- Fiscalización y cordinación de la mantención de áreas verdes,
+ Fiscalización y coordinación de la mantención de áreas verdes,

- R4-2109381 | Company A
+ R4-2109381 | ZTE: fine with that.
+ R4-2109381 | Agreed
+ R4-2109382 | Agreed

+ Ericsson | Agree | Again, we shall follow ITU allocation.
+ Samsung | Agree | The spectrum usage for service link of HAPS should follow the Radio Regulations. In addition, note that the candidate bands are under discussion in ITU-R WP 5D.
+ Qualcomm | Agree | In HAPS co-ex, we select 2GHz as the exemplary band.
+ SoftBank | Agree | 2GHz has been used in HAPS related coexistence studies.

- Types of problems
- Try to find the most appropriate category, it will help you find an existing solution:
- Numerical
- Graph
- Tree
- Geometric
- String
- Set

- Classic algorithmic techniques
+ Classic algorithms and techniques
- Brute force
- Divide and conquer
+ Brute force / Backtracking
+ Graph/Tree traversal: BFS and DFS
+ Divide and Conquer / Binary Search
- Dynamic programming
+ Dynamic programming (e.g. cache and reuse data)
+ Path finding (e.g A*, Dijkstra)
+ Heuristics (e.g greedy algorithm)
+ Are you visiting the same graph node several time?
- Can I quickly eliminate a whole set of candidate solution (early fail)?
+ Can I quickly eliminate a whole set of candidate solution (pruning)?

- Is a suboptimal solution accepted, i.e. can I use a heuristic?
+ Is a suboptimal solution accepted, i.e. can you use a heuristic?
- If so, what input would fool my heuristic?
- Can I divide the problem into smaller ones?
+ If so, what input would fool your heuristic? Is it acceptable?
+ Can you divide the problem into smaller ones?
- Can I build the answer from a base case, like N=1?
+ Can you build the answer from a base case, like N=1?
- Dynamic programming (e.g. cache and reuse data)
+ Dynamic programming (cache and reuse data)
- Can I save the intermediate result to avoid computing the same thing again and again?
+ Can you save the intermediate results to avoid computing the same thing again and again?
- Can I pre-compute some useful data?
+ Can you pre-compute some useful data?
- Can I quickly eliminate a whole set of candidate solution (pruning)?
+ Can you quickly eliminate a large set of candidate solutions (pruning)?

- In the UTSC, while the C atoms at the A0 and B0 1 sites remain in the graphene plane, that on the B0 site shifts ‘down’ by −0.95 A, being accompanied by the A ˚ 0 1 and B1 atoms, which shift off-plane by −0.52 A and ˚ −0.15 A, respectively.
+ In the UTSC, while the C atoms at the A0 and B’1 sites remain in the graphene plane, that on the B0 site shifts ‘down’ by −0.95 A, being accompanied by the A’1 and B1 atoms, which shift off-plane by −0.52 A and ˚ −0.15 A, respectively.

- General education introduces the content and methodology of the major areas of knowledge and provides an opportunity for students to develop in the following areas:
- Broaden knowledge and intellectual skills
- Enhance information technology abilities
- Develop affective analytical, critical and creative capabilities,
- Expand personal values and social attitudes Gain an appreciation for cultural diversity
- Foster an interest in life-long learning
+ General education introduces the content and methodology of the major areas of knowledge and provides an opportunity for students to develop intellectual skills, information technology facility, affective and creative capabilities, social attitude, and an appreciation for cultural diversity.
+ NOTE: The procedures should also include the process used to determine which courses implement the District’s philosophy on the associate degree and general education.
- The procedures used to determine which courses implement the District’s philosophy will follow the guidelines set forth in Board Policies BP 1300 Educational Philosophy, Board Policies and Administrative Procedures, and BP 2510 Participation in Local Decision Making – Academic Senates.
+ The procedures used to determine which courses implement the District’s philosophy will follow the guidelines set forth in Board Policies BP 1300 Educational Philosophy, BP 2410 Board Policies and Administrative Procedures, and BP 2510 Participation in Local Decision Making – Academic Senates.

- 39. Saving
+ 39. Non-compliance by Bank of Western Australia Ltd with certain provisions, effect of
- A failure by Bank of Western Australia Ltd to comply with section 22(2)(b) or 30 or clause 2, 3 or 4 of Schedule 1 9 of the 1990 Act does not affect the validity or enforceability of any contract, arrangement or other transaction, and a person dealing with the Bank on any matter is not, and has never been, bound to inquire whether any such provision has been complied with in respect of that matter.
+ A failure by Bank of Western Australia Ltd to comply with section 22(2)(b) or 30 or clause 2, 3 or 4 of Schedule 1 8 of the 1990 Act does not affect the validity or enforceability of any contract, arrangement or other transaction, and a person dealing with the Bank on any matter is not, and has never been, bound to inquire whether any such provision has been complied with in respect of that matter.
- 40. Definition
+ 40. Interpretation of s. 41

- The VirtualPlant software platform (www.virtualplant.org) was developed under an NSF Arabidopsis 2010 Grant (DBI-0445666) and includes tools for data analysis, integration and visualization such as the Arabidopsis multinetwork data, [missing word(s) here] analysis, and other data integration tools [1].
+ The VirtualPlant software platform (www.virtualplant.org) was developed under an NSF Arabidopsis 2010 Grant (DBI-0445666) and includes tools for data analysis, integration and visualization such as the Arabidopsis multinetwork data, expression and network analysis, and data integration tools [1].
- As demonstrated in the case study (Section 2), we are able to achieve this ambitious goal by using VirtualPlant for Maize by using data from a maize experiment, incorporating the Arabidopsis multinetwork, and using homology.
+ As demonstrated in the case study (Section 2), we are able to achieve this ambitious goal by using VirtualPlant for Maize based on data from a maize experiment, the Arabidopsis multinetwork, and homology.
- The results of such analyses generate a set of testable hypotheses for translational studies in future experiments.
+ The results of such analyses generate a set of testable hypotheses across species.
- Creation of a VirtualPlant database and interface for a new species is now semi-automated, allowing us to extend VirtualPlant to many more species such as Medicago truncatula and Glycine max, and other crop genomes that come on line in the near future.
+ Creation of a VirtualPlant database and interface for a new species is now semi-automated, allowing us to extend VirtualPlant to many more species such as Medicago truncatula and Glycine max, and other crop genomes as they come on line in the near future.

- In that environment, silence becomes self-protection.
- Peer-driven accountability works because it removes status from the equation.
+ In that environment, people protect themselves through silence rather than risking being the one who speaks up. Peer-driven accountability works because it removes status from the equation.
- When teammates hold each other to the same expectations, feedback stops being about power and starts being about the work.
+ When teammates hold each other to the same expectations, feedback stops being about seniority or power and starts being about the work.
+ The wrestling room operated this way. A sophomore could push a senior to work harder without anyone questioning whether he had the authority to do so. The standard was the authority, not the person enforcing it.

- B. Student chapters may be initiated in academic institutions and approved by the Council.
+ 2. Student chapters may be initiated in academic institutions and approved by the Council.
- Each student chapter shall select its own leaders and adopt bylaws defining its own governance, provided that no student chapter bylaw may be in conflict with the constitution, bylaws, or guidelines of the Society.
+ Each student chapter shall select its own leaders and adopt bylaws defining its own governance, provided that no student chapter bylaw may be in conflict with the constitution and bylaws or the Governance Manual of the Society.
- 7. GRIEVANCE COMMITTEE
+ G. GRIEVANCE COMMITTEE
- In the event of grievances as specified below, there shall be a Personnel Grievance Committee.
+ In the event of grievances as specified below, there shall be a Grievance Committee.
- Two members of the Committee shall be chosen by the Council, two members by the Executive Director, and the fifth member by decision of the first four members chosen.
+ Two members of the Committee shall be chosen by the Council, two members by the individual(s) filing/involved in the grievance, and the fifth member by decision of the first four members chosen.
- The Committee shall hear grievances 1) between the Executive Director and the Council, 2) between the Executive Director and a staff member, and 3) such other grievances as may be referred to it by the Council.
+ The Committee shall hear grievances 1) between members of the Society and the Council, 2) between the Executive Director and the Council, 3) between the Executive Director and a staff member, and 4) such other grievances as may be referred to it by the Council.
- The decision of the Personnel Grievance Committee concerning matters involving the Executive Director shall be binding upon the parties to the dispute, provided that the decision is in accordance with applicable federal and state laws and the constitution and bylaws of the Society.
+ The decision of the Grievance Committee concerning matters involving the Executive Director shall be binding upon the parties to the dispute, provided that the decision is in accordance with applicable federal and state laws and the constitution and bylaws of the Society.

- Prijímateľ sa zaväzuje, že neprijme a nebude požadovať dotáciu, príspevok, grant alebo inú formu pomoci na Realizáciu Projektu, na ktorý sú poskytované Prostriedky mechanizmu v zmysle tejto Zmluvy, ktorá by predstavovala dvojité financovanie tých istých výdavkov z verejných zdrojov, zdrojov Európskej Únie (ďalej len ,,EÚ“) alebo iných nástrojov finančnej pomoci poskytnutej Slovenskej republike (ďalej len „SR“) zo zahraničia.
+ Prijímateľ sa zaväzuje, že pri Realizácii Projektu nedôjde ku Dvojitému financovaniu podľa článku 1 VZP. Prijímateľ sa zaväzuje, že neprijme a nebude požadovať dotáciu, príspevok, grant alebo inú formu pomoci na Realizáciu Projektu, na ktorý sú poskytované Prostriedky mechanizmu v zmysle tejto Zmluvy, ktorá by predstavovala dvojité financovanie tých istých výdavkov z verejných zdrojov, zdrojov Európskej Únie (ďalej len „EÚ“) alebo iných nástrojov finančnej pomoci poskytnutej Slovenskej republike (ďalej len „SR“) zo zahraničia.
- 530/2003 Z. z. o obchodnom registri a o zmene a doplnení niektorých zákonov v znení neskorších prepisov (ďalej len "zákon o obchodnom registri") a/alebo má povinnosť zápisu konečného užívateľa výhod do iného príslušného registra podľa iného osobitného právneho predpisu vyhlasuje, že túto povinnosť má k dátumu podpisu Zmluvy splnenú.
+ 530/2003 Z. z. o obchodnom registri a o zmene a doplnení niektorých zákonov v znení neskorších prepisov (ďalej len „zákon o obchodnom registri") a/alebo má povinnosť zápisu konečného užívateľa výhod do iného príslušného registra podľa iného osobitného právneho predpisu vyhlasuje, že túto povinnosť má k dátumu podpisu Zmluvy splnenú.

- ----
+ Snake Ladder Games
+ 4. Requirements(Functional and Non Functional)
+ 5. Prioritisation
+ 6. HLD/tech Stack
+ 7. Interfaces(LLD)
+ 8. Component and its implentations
________________
*Description of the task*: Please reproduce exactly the lines above, beginning with the first and ending with the line that contains "- Classic algorithmic techniques", and include nothing outside that range.

*Output of the exercise*:
- Fiscalización y cordinación de la mantención de áreas verdes,
+ Fiscalización y coordinación de la mantención de áreas verdes,

- R4-2109381 | Company A
+ R4-2109381 | ZTE: fine with that.
+ R4-2109381 | Agreed
+ R4-2109382 | Agreed

+ Ericsson | Agree | Again, we shall follow ITU allocation.
+ Samsung | Agree | The spectrum usage for service link of HAPS should follow the Radio Regulations. In addition, note that the candidate bands are under discussion in ITU-R WP 5D.
+ Qualcomm | Agree | In HAPS co-ex, we select 2GHz as the exemplary band.
+ SoftBank | Agree | 2GHz has been used in HAPS related coexistence studies.

- Types of problems
- Try to find the most appropriate category, it will help you find an existing solution:
- Numerical
- Graph
- Tree
- Geometric
- String
- Set

- Classic algorithmic techniques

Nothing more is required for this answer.